User-generated content (UGC), influencers and the new generation of Instagram-savvy consumers have hurried in a new era for brand-building. How can your brand rake in the benefits of UGC and influencer marketing without compromising control over its public image?
Gone are the days when advertising, celebrity endorsements, press and word-of-mouth were distinct (and highly controlled) ways for brands to build awareness, reputation and loyalty. Thanks to connectivity, today the lines between activities that shape opinions and generate sales have become blurred.
A single online post can reach more people in one day than the total population of some cities. Your friends comment on (semi-)celebrities who show off products in paid social media posts. Everyone’s comments appear in the same medium as their original content.
Whether you like it or not, anyone can create content now.
Daunting as this may seem, it’s not all that bad. In fact, user content on social media platforms presents an opportunity for brands to receive exposure. But how can a brand used to tightly managing their image take advantage of UGC without creating more problems than they solve?
Direct the Human Algorithm
When it comes to brand-building, every company’s marketing is affected by algorithms.
Most businesses with any degree of online presence will already be familiar with tackling the mathematical models that determine search rankings, the appearance of posts on social media, and the placement of online ads.
If you understand how a technical algorithm works, you can use it to your advantage. But technical algorithms will only get your brand so far. They can only give your brand exposure. For brand-building to have an organic, positive impact on your audience, it takes more than steering the technical algorithms. You need to command the human algorithm to control the conversation, even if you don’t control the content.
Here’s how you can do this in 3 simple steps:
1. Curate by Contributing
Is there user-generated content posted that is everything you ever dreamed your fans would create? Promote it.
This is how the human algorithm can be steered to your benefit.
Like, comment and share fans’ photos or video content.
Your comments, likes and reposts are the mechanism for ministering your brand’s main identity online. Just because you are not the author of every part of your brand’s identity on social media doesn’t mean you ought to give up on the role of editor and curator.

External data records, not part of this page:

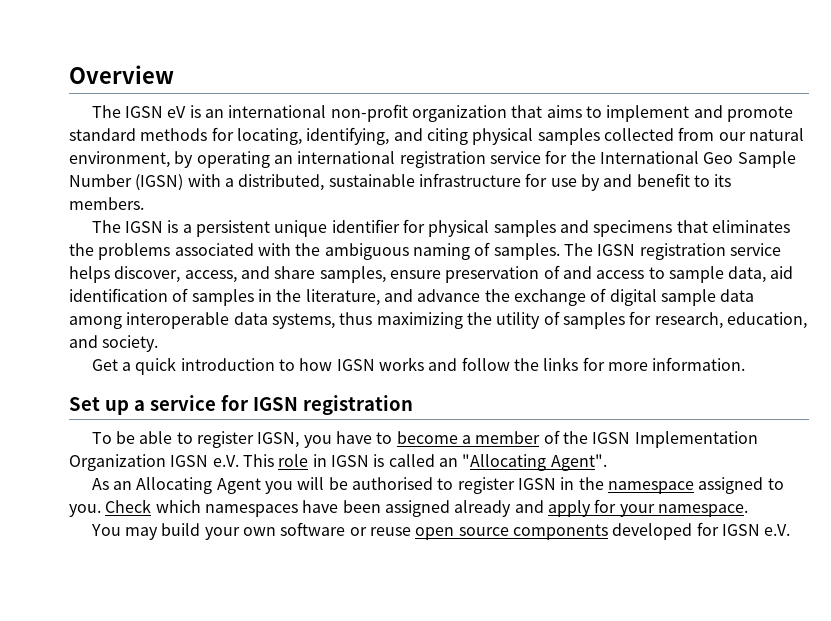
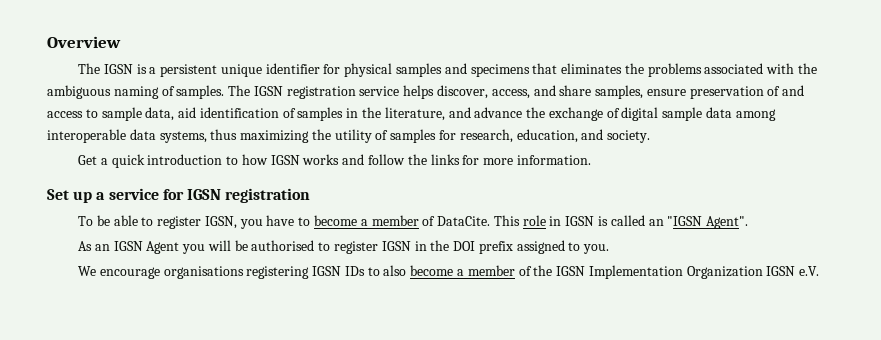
- The IGSN eV is an international non-profit organization that aims to implement and promote standard methods for locating, identifying, and citing physical samples collected from our natural environment, by operating an international registration service for the International Geo Sample Number (IGSN) with a distributed, sustainable infrastructure for use by and benefit to its members.
- To be able to register IGSN, you have to become a member of the IGSN Implementation Organization IGSN e.V. This role in IGSN is called an "Allocating Agent".
+ To be able to register IGSN, you have to become a member of DataCite. This role in IGSN is called an "IGSN Agent".
- As an Allocating Agent you will be authorised to register IGSN in the namespace assigned to you. Check which namespaces have been assigned already and apply for your namespace.
- You may build your own software or reuse open source components developed for IGSN e.V.
+ As an IGSN Agent you will be authorised to register IGSN in the DOI prefix assigned to you.
+ We encourage organisations registering IGSN IDs to also become a member of the IGSN Implementation Organization IGSN e.V.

Curate with your contributions to the conversation they started.
A perfect example of this is skincare brand, Drunk Elephant. They encourage UGC through their ‘bare with us’ hashtag and frequently share users’ content on their Instagram page:
Showing real people use your brand’s products helps people engage with it. In this instance, UGC has created a positive conversation around Drunk Elephant’s products.
The trick here is to cultivate a brand personality so strong that your users want to share their life with you on social media. Depending on your products, part of this can also be giving people a reason to get involved in your campaign that’s bigger than Instagram itself.
2. Reward good content
Brand-building is becoming a consumer-centric task.
Think of a brand as a box that encloses your business. Back in the day, the brand visible to the outside world was whatever you painted on the outside of that box. The emergence of social media has taken the paint brush from you and handed it to consumers. Businesses strive to guide the brush strokes when in reality their time would be better invested in ensuring you keep the painter satisfied. How can you achieve that?
Reward content and creators who push things in the direction you want. Include their content in emails and newsletters, post it across platforms and like and share it. This will undoubtedly provide an intangible ‘feel good’ experience for the original poster. But the ultimate aim is for your micro-endorsement to lead to more clout and followers to that account. Today, this is social media currency.
So whilst some brands chase and pay influences (with mixed results), through UGC you’re given the opportunity to create an influence organically. Be ready to embrace this opportunity.
3. UGC as a form of recommendation
You can show product recommendations on your site, but UGC is an unsolicited, trustable recommendation of your brand from a third party. And the fact that the third party has no financial affiliations to your brand makes UGC recommendations authentic and thereby more likely to trigger consumer action.
So think of UGC as the starting point of a recommendation: you then have the opportunity to steer and funnel the context of that content to help support your marketing goals.
The Bottom Line
Create a product, excel at helping customers succeed, and create a presence on social media your users want to keep engaging with. Then ask them to share with you so you can continue adding personality and diversity to your content to show what your community is all about.
While UGC may seem a bit daunting, it gives businesses the opportunity to frame the online conversation surrounding their brand and benefit from doing so.
Social is no longer about counting followers or creating viral content—it’s now about brands making social the centre of a consistent brand experience, or risk being left in the dust.